There are over 1,000 active testing factories across the country according to the UK’s academic standards watchdog – the Quality Assurance Agency for Higher Education – and a 2018 investigation suggested that about one in seven graduates used copywriting factories.

Responding to the ban, a spokesperson for the Universities UK collective said: “We welcome this news. The UK has repeatedly called for essay writing services to be made illegal, and we have worked with the government, the Quality Assurance Agency (QAA) and other higher education bodies to fight against them. use.

They added, “Although the use of essay mills by students is rare, all universities have codes of conduct that provide for severe penalties for students who submit work that is not their own. “

A spokesperson for the National Union of Students said: “The NUS strongly opposes the editorial factories. These private companies are exploiting the vulnerabilities and insecurities of students to make money through exploitation, and never more than during the pandemic.

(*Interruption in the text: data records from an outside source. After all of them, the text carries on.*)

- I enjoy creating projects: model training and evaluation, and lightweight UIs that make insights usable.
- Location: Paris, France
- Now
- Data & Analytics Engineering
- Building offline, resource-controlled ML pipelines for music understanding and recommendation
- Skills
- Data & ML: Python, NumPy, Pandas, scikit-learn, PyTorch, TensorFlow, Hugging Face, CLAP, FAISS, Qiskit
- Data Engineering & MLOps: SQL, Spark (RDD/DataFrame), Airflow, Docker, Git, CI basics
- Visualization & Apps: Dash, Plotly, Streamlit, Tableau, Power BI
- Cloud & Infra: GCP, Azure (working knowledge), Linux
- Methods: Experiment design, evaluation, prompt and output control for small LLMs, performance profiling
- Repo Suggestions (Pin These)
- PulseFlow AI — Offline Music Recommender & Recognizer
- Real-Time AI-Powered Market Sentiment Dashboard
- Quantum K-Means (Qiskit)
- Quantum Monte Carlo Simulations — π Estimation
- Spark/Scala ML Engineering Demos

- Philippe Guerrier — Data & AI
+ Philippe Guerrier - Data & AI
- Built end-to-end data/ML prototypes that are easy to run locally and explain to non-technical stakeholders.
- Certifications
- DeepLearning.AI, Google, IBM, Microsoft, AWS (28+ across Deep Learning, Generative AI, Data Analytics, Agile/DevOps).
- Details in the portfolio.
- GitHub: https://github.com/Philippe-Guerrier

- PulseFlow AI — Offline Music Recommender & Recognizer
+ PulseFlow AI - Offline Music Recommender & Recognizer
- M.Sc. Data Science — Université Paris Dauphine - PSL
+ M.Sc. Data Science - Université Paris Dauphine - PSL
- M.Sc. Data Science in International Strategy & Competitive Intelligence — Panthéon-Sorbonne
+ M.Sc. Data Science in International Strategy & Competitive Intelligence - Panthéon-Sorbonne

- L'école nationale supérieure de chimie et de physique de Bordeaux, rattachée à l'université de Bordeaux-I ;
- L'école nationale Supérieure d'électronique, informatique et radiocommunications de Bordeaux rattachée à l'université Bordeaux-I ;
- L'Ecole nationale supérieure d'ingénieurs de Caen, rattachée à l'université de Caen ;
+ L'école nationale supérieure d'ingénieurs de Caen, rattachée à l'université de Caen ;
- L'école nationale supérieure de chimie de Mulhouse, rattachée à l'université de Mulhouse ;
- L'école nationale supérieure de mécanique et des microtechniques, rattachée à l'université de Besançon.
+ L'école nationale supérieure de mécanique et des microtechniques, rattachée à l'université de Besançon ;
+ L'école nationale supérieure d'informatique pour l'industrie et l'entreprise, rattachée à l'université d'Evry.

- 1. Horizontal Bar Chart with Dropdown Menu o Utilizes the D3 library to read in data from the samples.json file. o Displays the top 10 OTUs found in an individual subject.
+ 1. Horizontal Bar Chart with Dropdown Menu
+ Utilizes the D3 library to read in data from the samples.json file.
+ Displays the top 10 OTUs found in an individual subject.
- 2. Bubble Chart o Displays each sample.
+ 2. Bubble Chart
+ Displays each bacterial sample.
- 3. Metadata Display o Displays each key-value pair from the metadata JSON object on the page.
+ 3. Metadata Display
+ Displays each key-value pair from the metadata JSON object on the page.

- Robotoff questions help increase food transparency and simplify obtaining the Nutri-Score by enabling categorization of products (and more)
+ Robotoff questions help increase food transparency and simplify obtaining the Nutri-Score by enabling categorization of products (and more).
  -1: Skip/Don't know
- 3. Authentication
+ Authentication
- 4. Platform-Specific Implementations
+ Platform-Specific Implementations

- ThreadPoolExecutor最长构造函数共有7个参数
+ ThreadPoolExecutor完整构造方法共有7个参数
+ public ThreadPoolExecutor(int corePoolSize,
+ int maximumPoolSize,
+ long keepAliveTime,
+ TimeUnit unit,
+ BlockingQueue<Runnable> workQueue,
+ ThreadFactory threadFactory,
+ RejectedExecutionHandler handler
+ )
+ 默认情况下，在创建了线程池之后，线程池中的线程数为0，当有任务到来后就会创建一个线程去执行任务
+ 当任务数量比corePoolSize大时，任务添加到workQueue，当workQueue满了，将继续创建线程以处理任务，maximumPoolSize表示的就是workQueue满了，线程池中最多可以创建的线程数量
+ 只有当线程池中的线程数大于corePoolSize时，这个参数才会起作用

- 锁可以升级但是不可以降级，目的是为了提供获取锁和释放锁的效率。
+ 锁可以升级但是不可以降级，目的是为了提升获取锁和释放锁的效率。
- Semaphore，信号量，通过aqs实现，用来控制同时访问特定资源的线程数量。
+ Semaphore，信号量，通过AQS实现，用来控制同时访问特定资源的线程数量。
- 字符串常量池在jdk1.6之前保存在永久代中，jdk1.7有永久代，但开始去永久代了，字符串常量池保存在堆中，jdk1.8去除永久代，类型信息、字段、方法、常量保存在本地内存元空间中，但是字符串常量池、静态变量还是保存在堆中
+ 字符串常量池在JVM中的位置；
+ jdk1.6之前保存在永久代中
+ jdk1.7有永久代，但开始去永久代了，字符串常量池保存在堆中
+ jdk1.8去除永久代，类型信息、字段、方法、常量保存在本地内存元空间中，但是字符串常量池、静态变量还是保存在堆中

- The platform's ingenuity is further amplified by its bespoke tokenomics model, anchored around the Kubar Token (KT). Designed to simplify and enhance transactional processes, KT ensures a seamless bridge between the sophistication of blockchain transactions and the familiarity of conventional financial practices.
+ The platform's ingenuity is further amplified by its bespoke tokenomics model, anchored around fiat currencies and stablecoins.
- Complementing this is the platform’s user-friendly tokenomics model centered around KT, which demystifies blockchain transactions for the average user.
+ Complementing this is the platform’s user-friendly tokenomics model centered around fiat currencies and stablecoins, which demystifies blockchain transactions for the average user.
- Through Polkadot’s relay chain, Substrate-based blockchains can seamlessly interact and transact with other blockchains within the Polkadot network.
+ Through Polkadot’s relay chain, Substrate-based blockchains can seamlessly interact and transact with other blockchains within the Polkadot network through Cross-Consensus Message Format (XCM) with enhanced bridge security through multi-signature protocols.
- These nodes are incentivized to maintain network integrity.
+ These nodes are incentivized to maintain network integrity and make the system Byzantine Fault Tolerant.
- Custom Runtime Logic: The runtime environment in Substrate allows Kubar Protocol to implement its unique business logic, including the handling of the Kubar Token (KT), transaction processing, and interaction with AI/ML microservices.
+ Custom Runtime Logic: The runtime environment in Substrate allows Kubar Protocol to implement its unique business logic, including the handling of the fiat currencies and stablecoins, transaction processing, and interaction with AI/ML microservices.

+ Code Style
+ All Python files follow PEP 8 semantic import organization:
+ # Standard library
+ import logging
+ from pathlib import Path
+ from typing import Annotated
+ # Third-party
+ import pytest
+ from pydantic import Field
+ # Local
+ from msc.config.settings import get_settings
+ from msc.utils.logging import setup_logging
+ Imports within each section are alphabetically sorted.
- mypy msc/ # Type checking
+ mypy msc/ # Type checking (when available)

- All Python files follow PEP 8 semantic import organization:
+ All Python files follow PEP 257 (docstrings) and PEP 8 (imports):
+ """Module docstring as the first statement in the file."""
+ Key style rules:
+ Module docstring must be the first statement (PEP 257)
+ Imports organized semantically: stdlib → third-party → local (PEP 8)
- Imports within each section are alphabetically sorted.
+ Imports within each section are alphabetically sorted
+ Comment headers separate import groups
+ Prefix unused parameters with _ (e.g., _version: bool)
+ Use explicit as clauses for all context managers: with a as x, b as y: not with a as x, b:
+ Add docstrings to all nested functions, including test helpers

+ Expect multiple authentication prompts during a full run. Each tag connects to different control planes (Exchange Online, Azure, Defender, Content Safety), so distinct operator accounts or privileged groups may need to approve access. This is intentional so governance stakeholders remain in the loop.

“The NUS has called on the government to take action against them in the past, and we hope they are finally listening. In the meantime, we urge universities to set up academic and pastoral support so that students never feel pressured to turn to test factories in the first place. “

This is just one of the new measures put in place as part of the post-16 education reform, along with other actions including changes in career counseling and support for apprenticeships, internships and other forms of technical education.